Wydawca: Godz ov War Productions
Co mogą grać panowie o ksywach: Witchfucker, SkinEater, BloodSpiller oraz ThroatVomit? No raczej, że nie progresywny heavy/power metal. Zwłaszcza, że wydawnictwo ich zespołu o nazwie Morbid Sacrifice jest sygnowane logówką Godz ov War Productions.
Dobra, nie będę Was trzymał dłużej w niepewności. Na „Ceremonial Blood Worship” znajdziecie osiem utworów utrzymanych w black/death metalowym stylu, którzy swoje korzenie ma w twórczości Beherit czy Archgoat. No tak, dziwię się, że zespół pochodzi z Włoch, bo po pierwszym odsłuchu obstawiałem Finlandię. No cóż, może Finlandią raczą się podczas prób?

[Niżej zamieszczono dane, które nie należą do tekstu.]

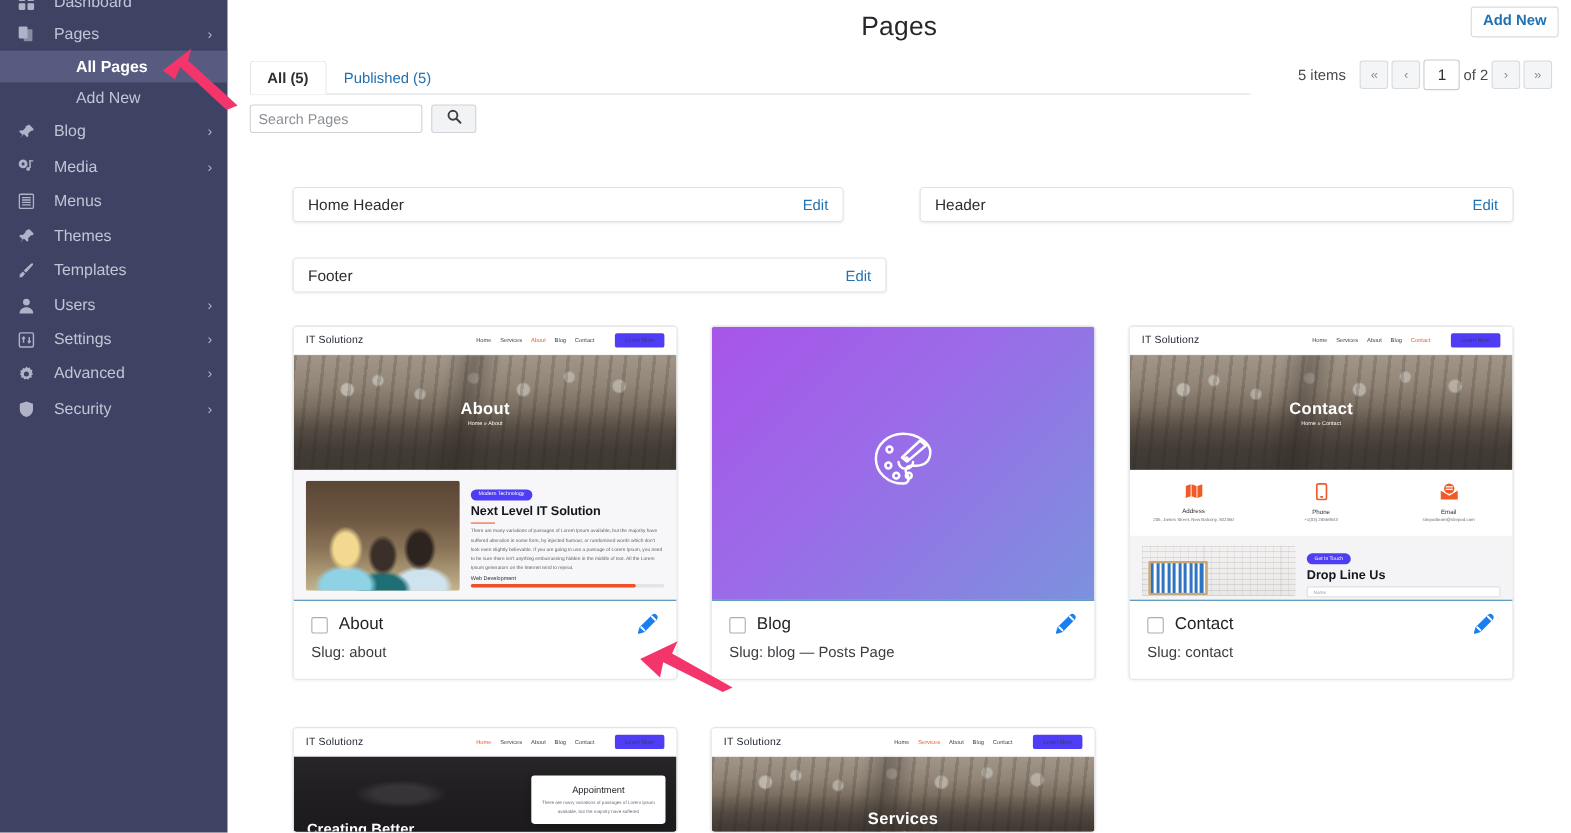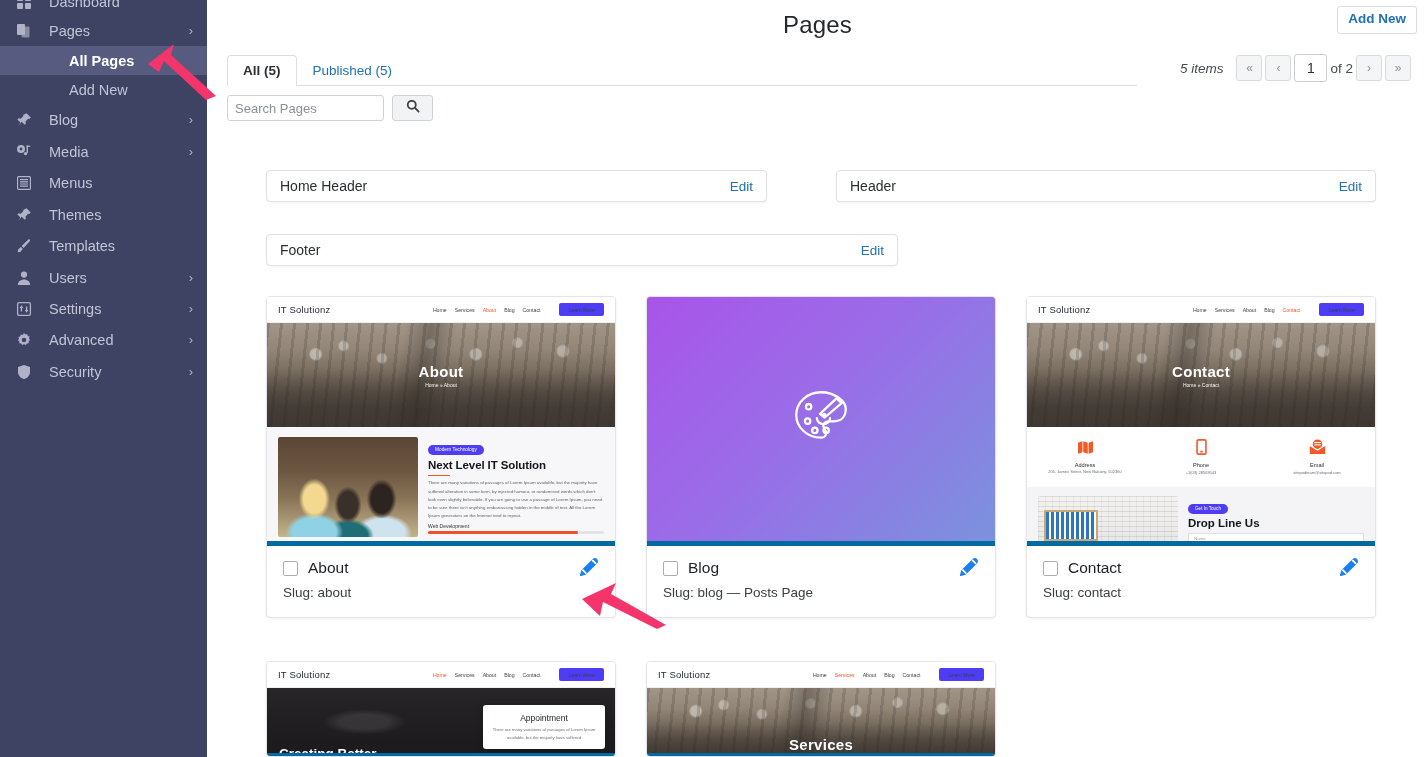--- a/index.html
+++ b/index.html
@@ -130,21 +130,21 @@
     display: flex; align-items: center; justify-content: center;
     cursor: pointer;
   }
 
   
   #pagination {
     position: absolute; right: 14px; top: 54px;
     display: flex; align-items: center;
     font-size: 13.5px; color: #46494e;
   }
-  #items-count { margin-right: 13px; font-style: italic; }
+  #items-count { margin-right: 13px; }
   .pg-btn {
     width: 26px; height: 26px;
     border: 1px solid #d8dade;
     border-radius: 3px;
     background: #f4f5f6;
     color: #8c9096;
     display: flex; align-items: center; justify-content: center;
     font-size: 12px;
     margin-right: 3px;
     cursor: pointer;
@@ -185,21 +185,21 @@
     border-radius: 4px;
     background: #fff;
     overflow: hidden;
     box-shadow: 0 1px 3px rgba(0,0,0,0.06);
   }
   .card-thumb {
     position: relative;
     width: 100%; height: 249px;
     overflow: hidden;
     background: #e5e5e5;
-    border-bottom: 5px solid #0369a1;
+    border-bottom: 1px solid #0369a1;
   }
   .card-foot { padding: 13px 16px 17px 16px; position: relative; }
   .card-foot .titleline { display: flex; align-items: center; }
   .chk {
     width: 15px; height: 15px;
     border: 1px solid #a9adb4; border-radius: 2px;
     background: #fff; margin-right: 10px; flex: none;
     cursor: pointer;
   }
   .card-title { font-size: 15.5px; color: #1f2125; }
@@ -510,21 +510,21 @@
     </div>
 
     <div class="hdr-row" style="left:59px;top:170px;width:501px;">
       <span class="nm">Home Header</span>
       <span class="ed">Edit</span>
     </div>
     <div class="hdr-row" style="left:629px;top:170px;width:540px;">
       <span class="nm">Header</span>
       <span class="ed">Edit</span>
     </div>
-    <div class="hdr-row" style="left:59px;top:234px;width:632px;">
+    <div class="hdr-row" style="left:59px;top:234px;width:540px;">
       <span class="nm">Footer</span>
       <span class="ed">Edit</span>
     </div>
 
     <div class="card" style="left:59px;top:296px;">
       <div class="card-thumb">
         <div class="mini">
           <div class="mini-nav">
             <div class="mini-logo">IT Solutionz</div>
             <div class="mini-links">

Nieważne, czym by się nie raczyli (a niech to będzie nawet i herbatka z miodkiem i cytrynką), dwójeczka tego kwartetu kosi niemiłosiernie. Prymitywizm tej muzyki idzie w parze z paskudnym brzmieniem i pewnie nie wszystkim podejdzie – mam jednak dziwne wrażenie, że szybciej podejdzie on czytelnikowi Chaos Vault niż MetalNews. I bardzo kurwa dobrze. Wszak kto jak nie nasi mili czytelnicy upodobali sobie szybkie i brutalne ejakulacje hałasu oblepionego siarką, gdzie wokal wyrzyguje kolejne blasfemiczne wersy, a nad całością unosi się odór piwnicy? I może faktycznie chwilami zespół inspiruje się bardzo mocno (zbyt mocno) wspomnianymi przeze mnie kapelami, ale robi to dobrze – riffy zapadają w pamięć, są rasowymi koncertowymi killerami, a dodatkowy plus ląduje za gardłowe charkoty, na które nałożony został niewielki pogłos (tak jak Pan Angelslayer powiedział!). A żeby trochę rozluźnić atmosferę dostajemy cover „Conjuration”, może i stylistycznie odstający nieco od autorskich kompozycji, ale pasujący klimatem do twórczości Morbid Sacrifice.
Czy więc „Ceremonial Blood Worship” ma moją rekomendację? A jakże! Wyczekujcie premiery i sprawdźcie czy nie kłamałem.